Sprawca seksualny bez etatu nie tylko w szkole

Do pracy z dziećmi nie wolno dopuścić osoby skazanej za przestępstwo na tle seksualnym. Kandydata musi prześwietlić tak samo placówka oświaty, jak też centrum handlowe czy szkoła językowa kierujące ofertę do niepełnoletnich.

Aktualizacja: 05.01.2019 22:00 Publikacja: 05.01.2019 06:00

Sprawca seksualny bez etatu nie tylko w szkole

Foto: 123RF

Przetwarzanie danych osobowych dotyczących skazania za przestępstwa podlega szczególnym rygorom. Informacje o wyrokach skazujących są szczególnie chronione jako dane wrażliwe. Postanowienia Rozporządzenia ogólnego o ochronie danych osobowych (znanego jako RODO) pozwalają na pozyskiwanie, gromadzenie i przetwarzanie takich danych tylko na podstawie wyraźnego przepisu prawa unijnego i krajowego. Wymagane jest też, żeby takie przetwarzanie odbywało się pod nadzorem władz publicznych.

Czytaj także: Wyższe kary dla pedofilów w sieci

Do niedawna jedynym rejestrem, w którym były gromadzone dane dotyczące wyroków skazujących za przestępstwa, przestępstwa skarbowe i niektóre wykroczenia, był Krajowy Rejestr Karny. Dostęp do niego przysługuje tylko tym osobom, które chcą sprawdzić, czy same w nim występują, a także organom władzy oraz samorządom terytorialnym. Pracodawca albo inna osoba zainteresowana „cudzą" karalnością nie może samodzielnie uzyskać odpisu z KRK. Żądać go zaś może tylko na podstawie wyraźnego przepisu prawa.
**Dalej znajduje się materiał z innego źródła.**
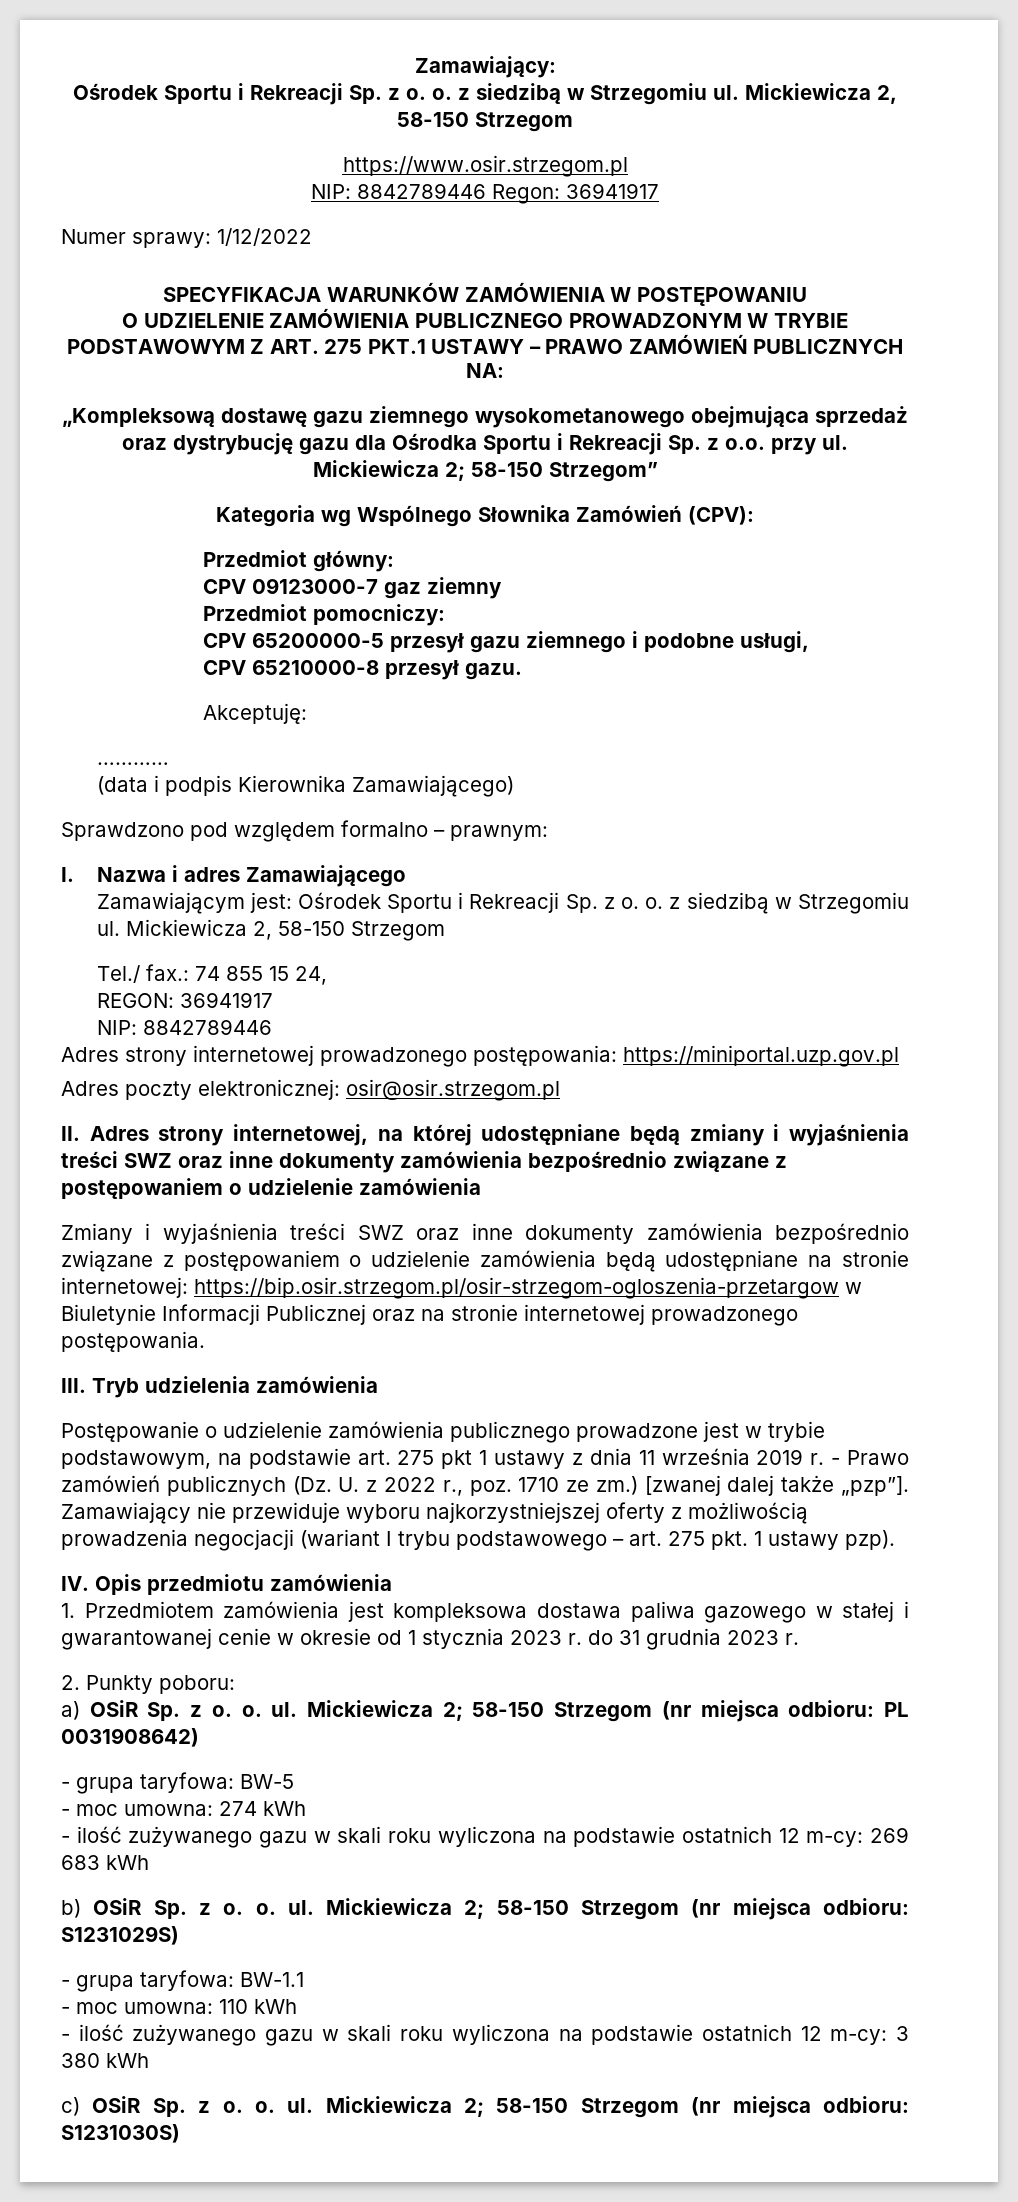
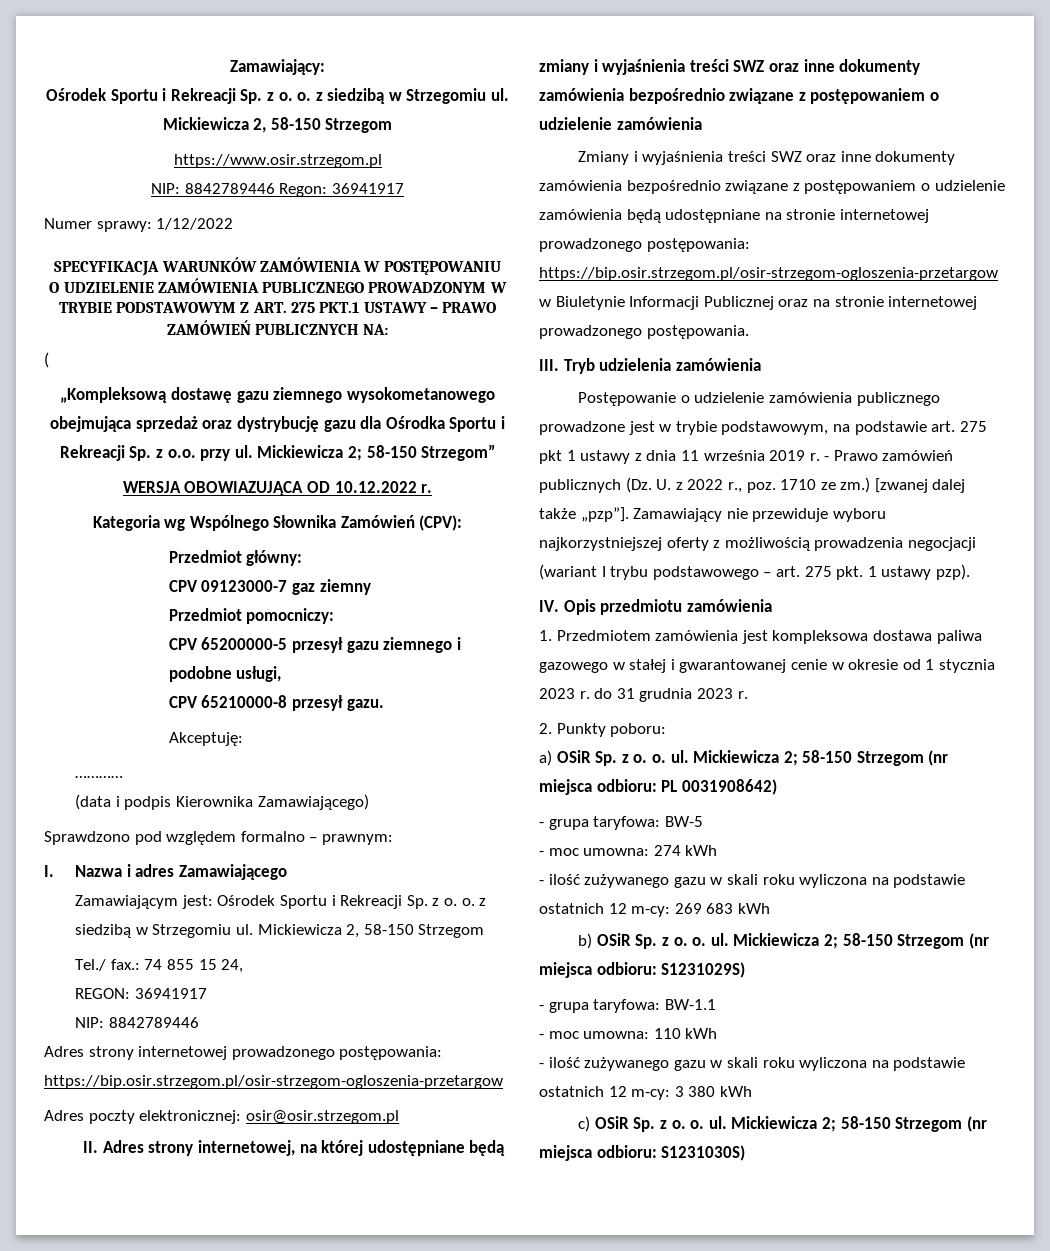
+ (
+ WERSJA OBOWIAZUJĄCA OD 10.12.2022 r.
- Adres strony internetowej prowadzonego postępowania: https://miniportal.uzp.gov.pl
+ Adres strony internetowej prowadzonego postępowania: https://bip.osir.strzegom.pl/osir-strzegom-ogloszenia-przetargow
- Zmiany i wyjaśnienia treści SWZ oraz inne dokumenty zamówienia bezpośrednio związane z postępowaniem o udzielenie zamówienia będą udostępniane na stronie internetowej: https://bip.osir.strzegom.pl/osir-strzegom-ogloszenia-przetargow w Biuletynie Informacji Publicznej oraz na stronie internetowej prowadzonego postępowania.
+ Zmiany i wyjaśnienia treści SWZ oraz inne dokumenty zamówienia bezpośrednio związane z postępowaniem o udzielenie zamówienia będą udostępniane na stronie internetowej prowadzonego postępowania: https://bip.osir.strzegom.pl/osir-strzegom-ogloszenia-przetargow w Biuletynie Informacji Publicznej oraz na stronie internetowej prowadzonego postępowania.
Rejestr przestępców seksualnych...

Jednak ponad rok temu, 1 października 2017 r., weszła w życie ustawa z 13 maja 2016 r. o przeciwdziałaniu zagrożeniom przestępczością na tle seksualnym (tekst jedn. DzU z 2018 r., poz. 405; dalej: ustawa). Na jej mocy utworzono Rejestr Sprawców Przestępstw na Tle Seksualnym (dalej: rejestr). Gromadzone są w nim dane osób skazanych za większość przestępstw przeciwko wolności seksualnej człowieka, w tym za zgwałcenie, obcowanie seksualne z małoletnim poniżej lat 15, nawiązanie z takim małoletnim kontaktu internetowego w celu skłonienia go do obcowania, prezentowanie treści pornograficznych czy zmuszanie do prostytucji.

Szczególnym celem rejestru jest ochrona małoletnich, którzy nie ukończyli 15 lat. Dlatego zamieszcza się w nim dane sprawców wszystkich przestępstw seksualnych popełnionych na ich szkodę.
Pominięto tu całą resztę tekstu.